This function is mainly interesting for calculation of radial profiles, ignoring Bragg peaks.

Parameters

img (np.ndarray) – Input image (or stack thereof)
nPeaks (np.ndarray) – number of peaks
peakXPosRaw (np.ndarray) – peak X positions
peakYPosRaw (np.ndarray) – peak y positions
radius (int, optional) – Radius of circle within which image values are replaced around each peak. Defaults to 2.
replaceval (Union[int, float, None], optional) – Value to paint into the circles. If None, uses -1 on integer images and np.nan otherwise.
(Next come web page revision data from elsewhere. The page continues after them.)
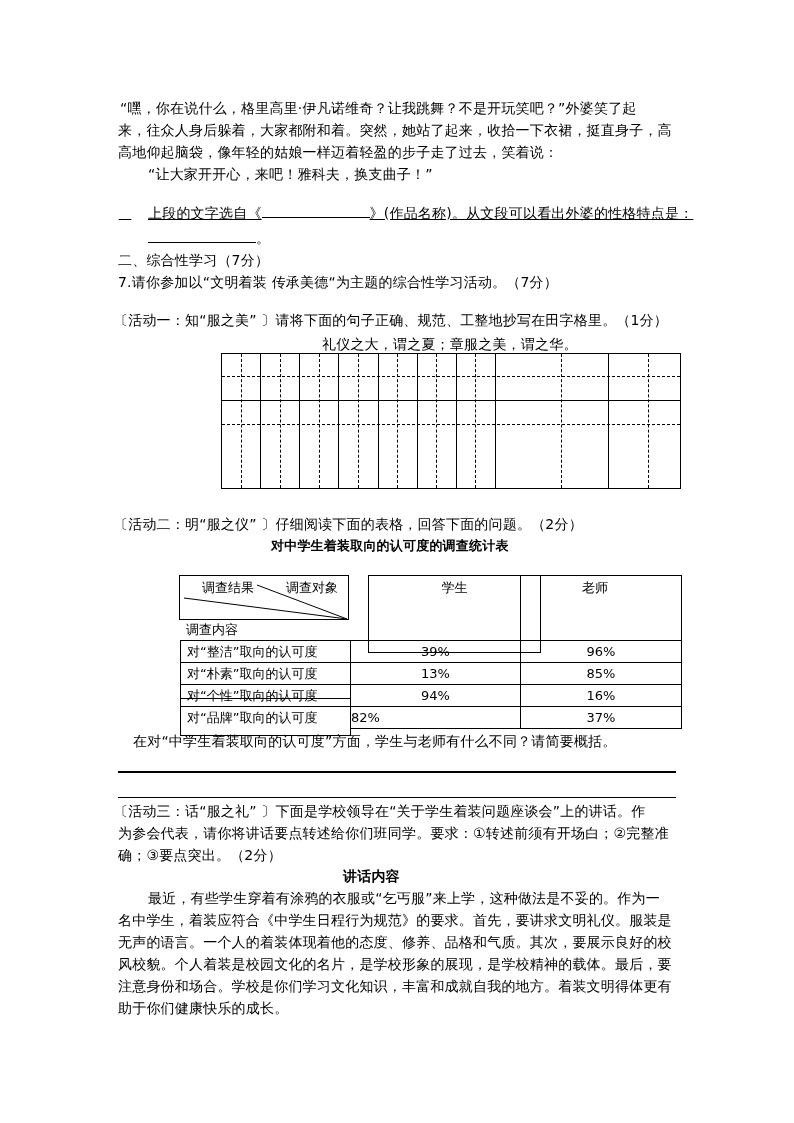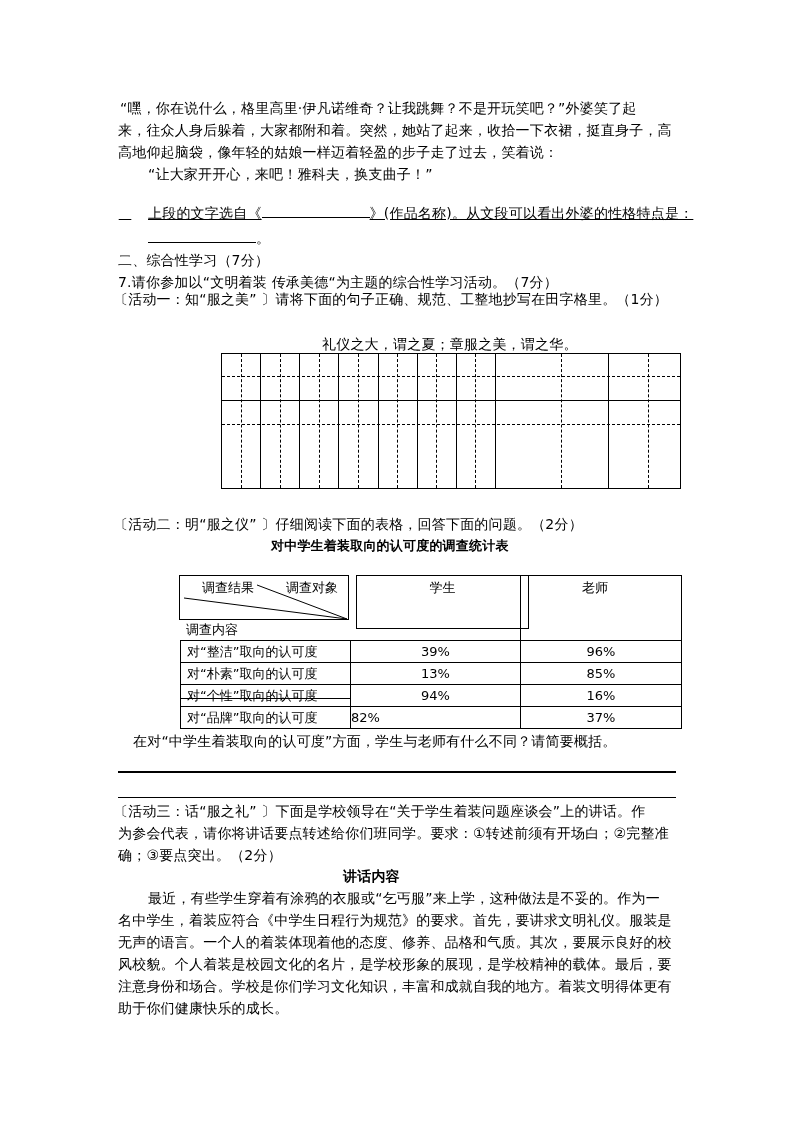"〔活动一：知“服之美”" div.line { top: 288px -> 309px }
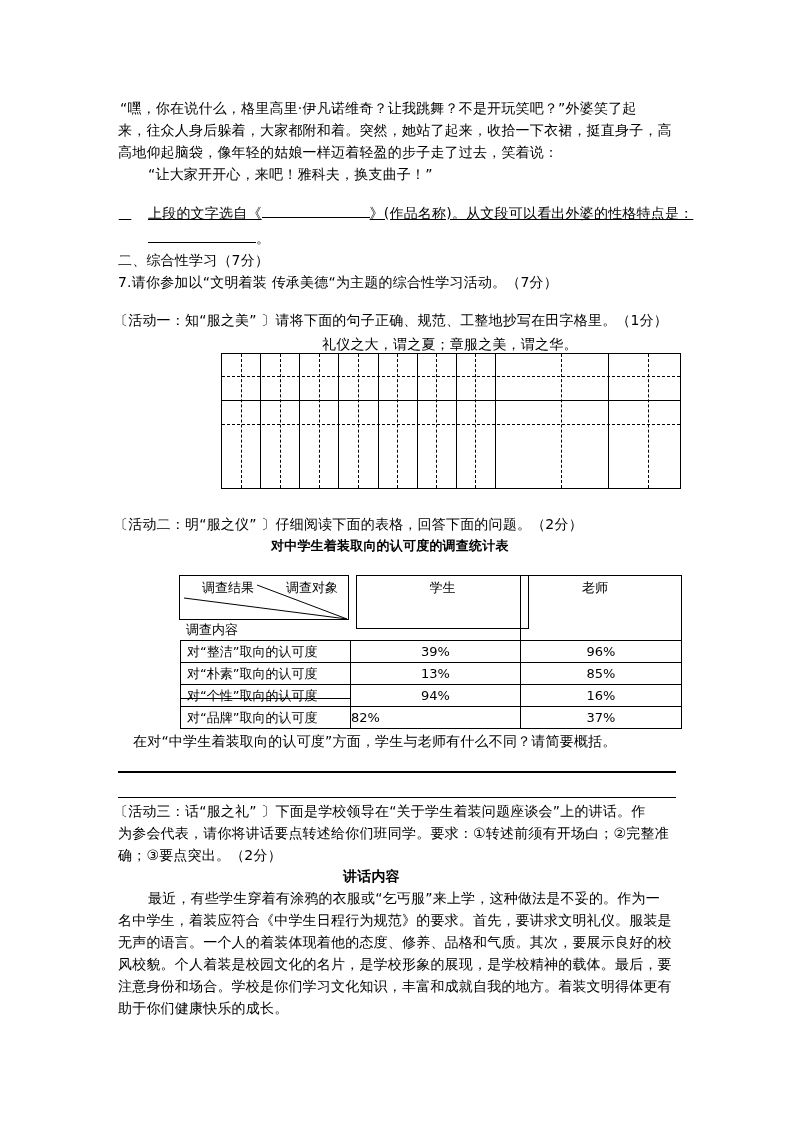"学生" div.tb { height: 54px -> 78px; left: 356px -> 368px }
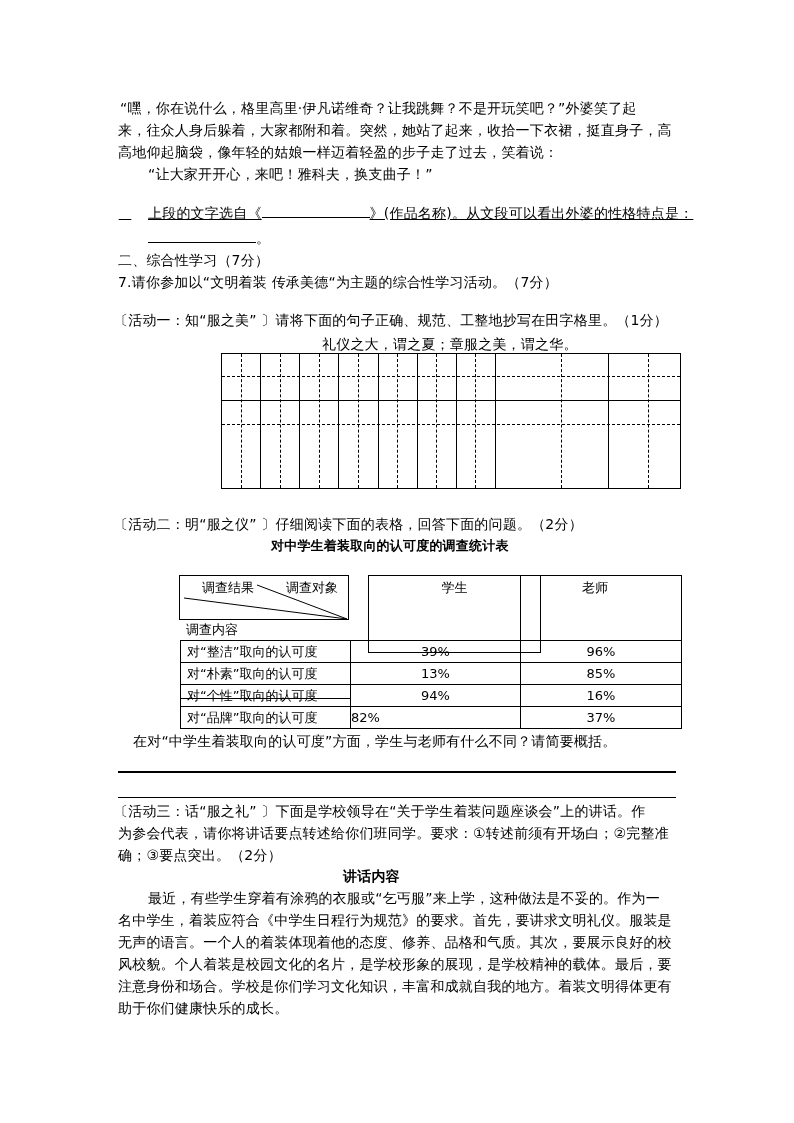"对“品牌”取向的认可度" div.tb { height: 23px -> 30px }
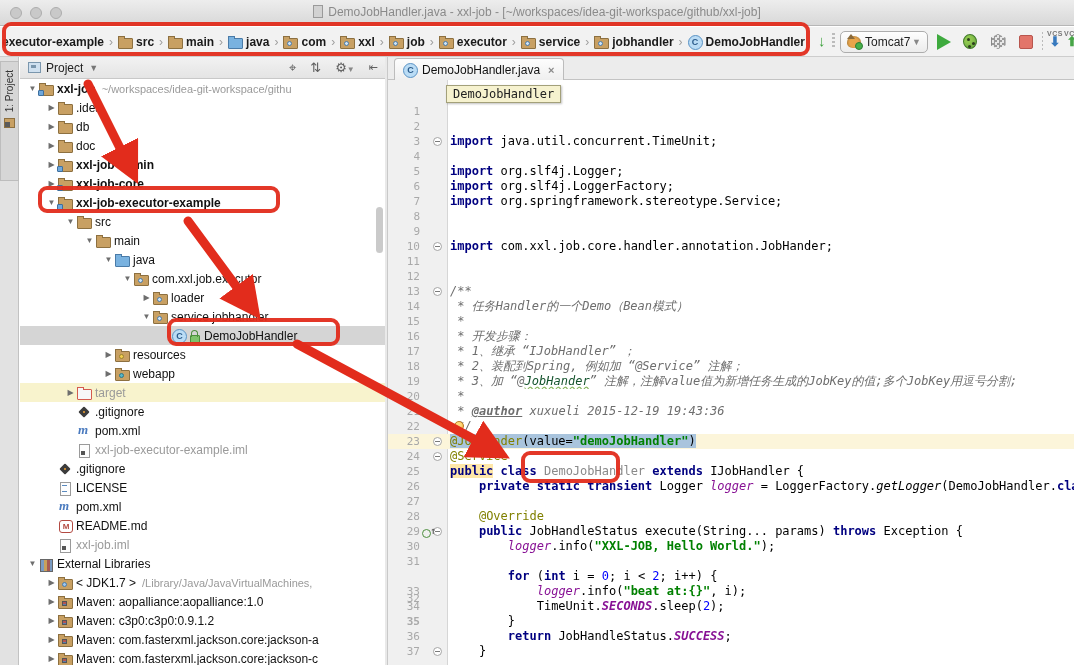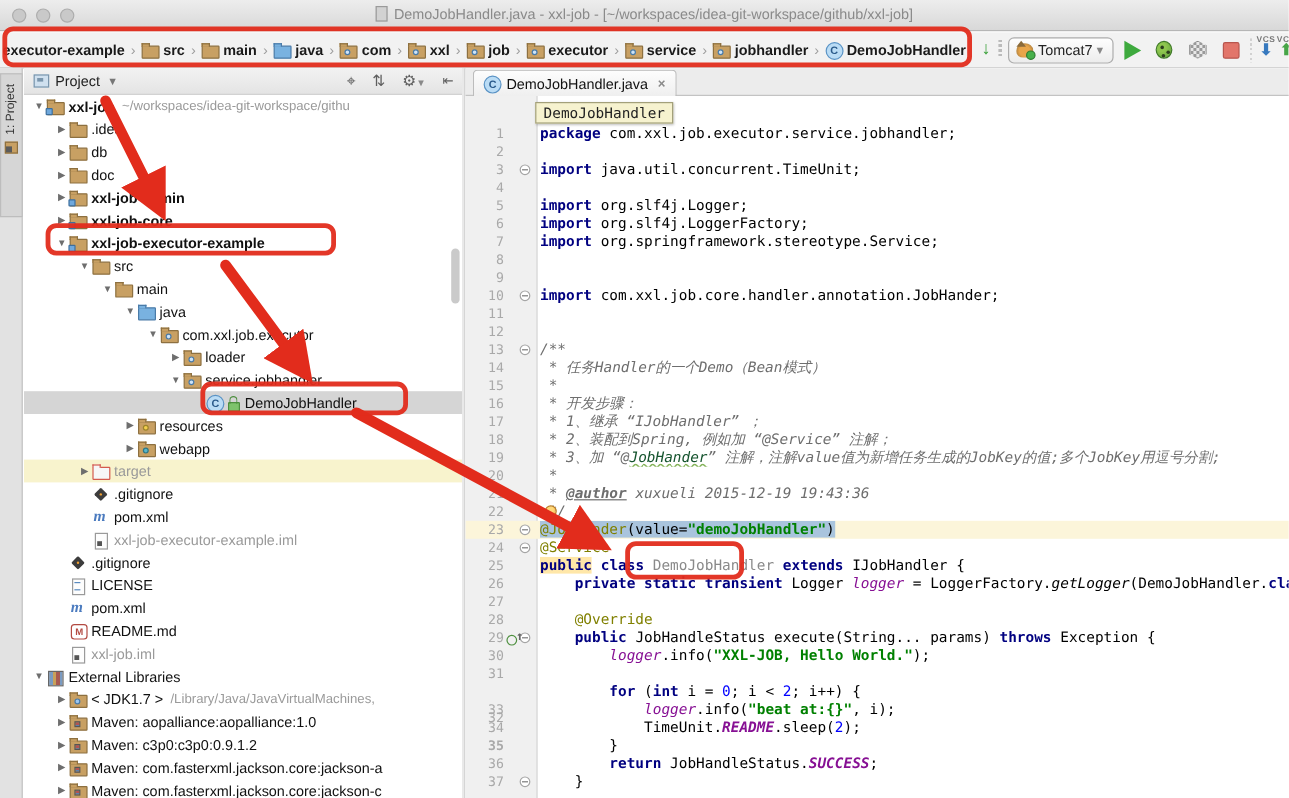"package" div.cl { html: <div><span>package</span><span> com.xxl.job.executor.service.jobhandler;</span></div> -> none }
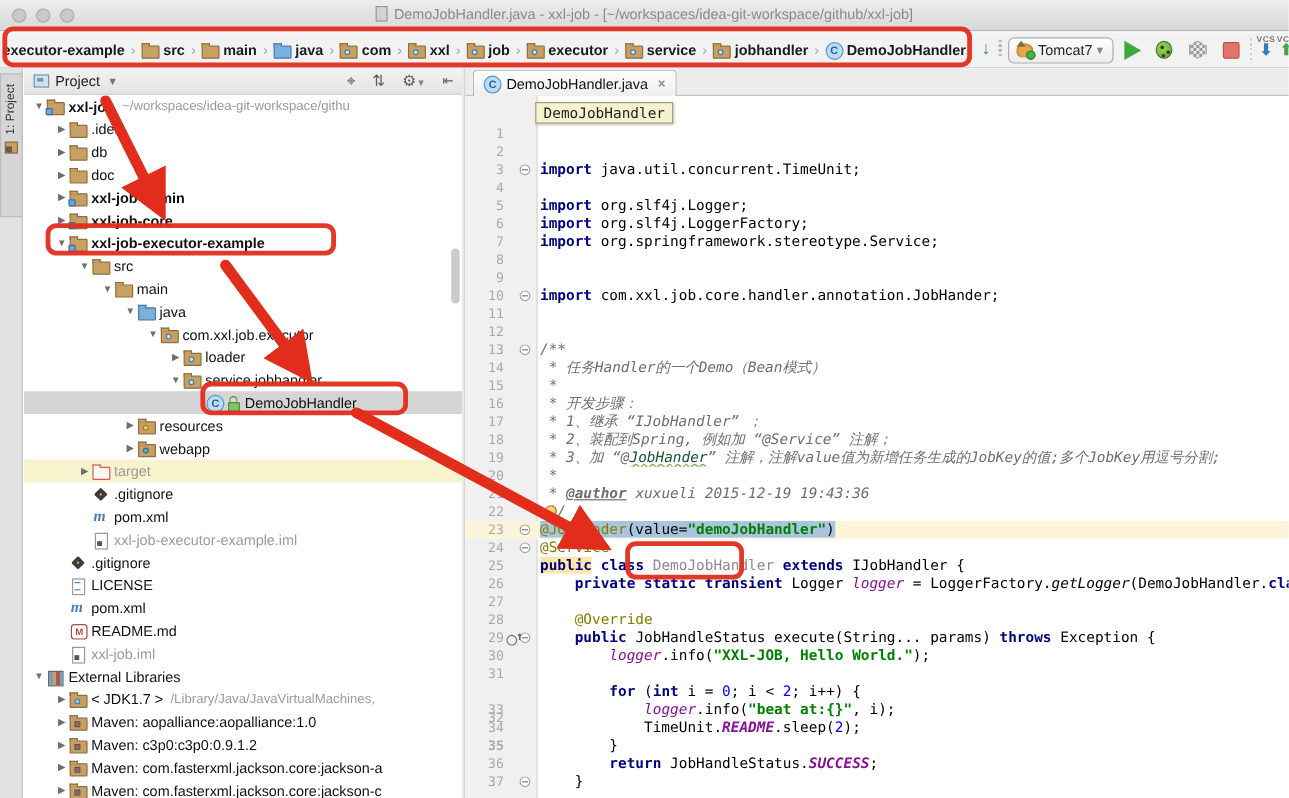"README" span.sf { text: README -> SECONDS }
Defaults to None.

Returns

Image with cut-out peaks.

Return type

np.ndarray

diffractem.proc2d.func_lorentz(p, x, y)[source]¶

Function that returns a Student’t distribution or generalised Cauchy distribution in Two Dimensions(x,y):

amp * [(1 + ((x-x_0)/scale)**2) + (1 + ((y-y_0)/scale)**2)] ** (-shape/2)

Parameters

p (Union[list, tuple, np.ndarray]) – Parameter array: [amp, x_0, y_0, scale, shape]
x (Union[float, np.ndarray]) – x coordinate(s)
y (Union[float, np.ndarray]) – y coordinate(s)

Returns

function value at (x, y)

Return type

Union[float, np.ndarray]

diffractem.proc2d.get_pattern_info(img, opts, client=None, reference=None, pxmask=None, centers=None, lorentz_fit=True, lazy=False, sync=True, errors='raise', via_array=False, output_file=None, shots=None, dummy_stack_name='corrected')[source]¶

‘Macro’ function for getting information about diffraction patterns.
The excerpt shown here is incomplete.